Exercise data: Begin

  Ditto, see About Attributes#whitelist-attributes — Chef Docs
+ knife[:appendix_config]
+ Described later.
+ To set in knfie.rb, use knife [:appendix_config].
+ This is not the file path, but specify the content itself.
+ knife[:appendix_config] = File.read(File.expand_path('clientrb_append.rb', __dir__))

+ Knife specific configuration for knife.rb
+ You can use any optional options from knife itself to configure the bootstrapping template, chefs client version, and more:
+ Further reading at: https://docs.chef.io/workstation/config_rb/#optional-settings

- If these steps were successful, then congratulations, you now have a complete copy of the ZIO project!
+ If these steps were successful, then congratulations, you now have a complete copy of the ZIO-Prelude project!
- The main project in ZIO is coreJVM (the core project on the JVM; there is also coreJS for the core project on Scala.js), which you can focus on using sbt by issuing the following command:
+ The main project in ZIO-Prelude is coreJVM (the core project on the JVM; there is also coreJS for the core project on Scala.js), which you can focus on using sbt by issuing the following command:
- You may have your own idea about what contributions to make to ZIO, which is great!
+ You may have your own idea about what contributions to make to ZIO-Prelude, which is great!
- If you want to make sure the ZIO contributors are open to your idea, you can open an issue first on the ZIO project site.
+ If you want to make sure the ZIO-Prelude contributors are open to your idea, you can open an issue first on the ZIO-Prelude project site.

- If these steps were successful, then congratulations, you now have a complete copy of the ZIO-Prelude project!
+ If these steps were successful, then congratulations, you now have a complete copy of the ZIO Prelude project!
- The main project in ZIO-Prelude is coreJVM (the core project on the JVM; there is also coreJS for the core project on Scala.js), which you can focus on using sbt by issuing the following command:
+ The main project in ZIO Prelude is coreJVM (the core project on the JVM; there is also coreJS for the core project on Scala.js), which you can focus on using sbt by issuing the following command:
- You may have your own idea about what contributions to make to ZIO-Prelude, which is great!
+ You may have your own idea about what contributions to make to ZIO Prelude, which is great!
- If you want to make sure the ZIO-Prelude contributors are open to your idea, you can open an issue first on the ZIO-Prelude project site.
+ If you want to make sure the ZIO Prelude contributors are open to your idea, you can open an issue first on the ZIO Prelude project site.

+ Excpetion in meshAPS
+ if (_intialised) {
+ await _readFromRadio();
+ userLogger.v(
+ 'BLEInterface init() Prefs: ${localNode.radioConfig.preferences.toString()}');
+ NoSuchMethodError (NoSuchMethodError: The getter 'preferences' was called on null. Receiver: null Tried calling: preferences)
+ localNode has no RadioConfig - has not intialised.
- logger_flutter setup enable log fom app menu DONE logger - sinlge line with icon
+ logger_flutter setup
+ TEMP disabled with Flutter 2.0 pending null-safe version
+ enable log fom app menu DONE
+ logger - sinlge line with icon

Exercise data: End

• **What the task requires**
Only an exact transcription of all the entries will do.

• **Written response**
  Ditto, see About Attributes#whitelist-attributes — Chef Docs
+ knife[:appendix_config]
+ Described later.
+ To set in knfie.rb, use knife [:appendix_config].
+ This is not the file path, but specify the content itself.
+ knife[:appendix_config] = File.read(File.expand_path('clientrb_append.rb', __dir__))

+ Knife specific configuration for knife.rb
+ You can use any optional options from knife itself to configure the bootstrapping template, chefs client version, and more:
+ Further reading at: https://docs.chef.io/workstation/config_rb/#optional-settings

- If these steps were successful, then congratulations, you now have a complete copy of the ZIO project!
+ If these steps were successful, then congratulations, you now have a complete copy of the ZIO-Prelude project!
- The main project in ZIO is coreJVM (the core project on the JVM; there is also coreJS for the core project on Scala.js), which you can focus on using sbt by issuing the following command:
+ The main project in ZIO-Prelude is coreJVM (the core project on the JVM; there is also coreJS for the core project on Scala.js), which you can focus on using sbt by issuing the following command:
- You may have your own idea about what contributions to make to ZIO, which is great!
+ You may have your own idea about what contributions to make to ZIO-Prelude, which is great!
- If you want to make sure the ZIO contributors are open to your idea, you can open an issue first on the ZIO project site.
+ If you want to make sure the ZIO-Prelude contributors are open to your idea, you can open an issue first on the ZIO-Prelude project site.

- If these steps were successful, then congratulations, you now have a complete copy of the ZIO-Prelude project!
+ If these steps were successful, then congratulations, you now have a complete copy of the ZIO Prelude project!
- The main project in ZIO-Prelude is coreJVM (the core project on the JVM; there is also coreJS for the core project on Scala.js), which you can focus on using sbt by issuing the following command:
+ The main project in ZIO Prelude is coreJVM (the core project on the JVM; there is also coreJS for the core project on Scala.js), which you can focus on using sbt by issuing the following command:
- You may have your own idea about what contributions to make to ZIO-Prelude, which is great!
+ You may have your own idea about what contributions to make to ZIO Prelude, which is great!
- If you want to make sure the ZIO-Prelude contributors are open to your idea, you can open an issue first on the ZIO-Prelude project site.
+ If you want to make sure the ZIO Prelude contributors are open to your idea, you can open an issue first on the ZIO Prelude project site.

+ Excpetion in meshAPS
+ if (_intialised) {
+ await _readFromRadio();
+ userLogger.v(
+ 'BLEInterface init() Prefs: ${localNode.radioConfig.preferences.toString()}');
+ NoSuchMethodError (NoSuchMethodError: The getter 'preferences' was called on null. Receiver: null Tried calling: preferences)
+ localNode has no RadioConfig - has not intialised.
- logger_flutter setup enable log fom app menu DONE logger - sinlge line with icon
+ logger_flutter setup
+ TEMP disabled with Flutter 2.0 pending null-safe version
+ enable log fom app menu DONE
+ logger - sinlge line with icon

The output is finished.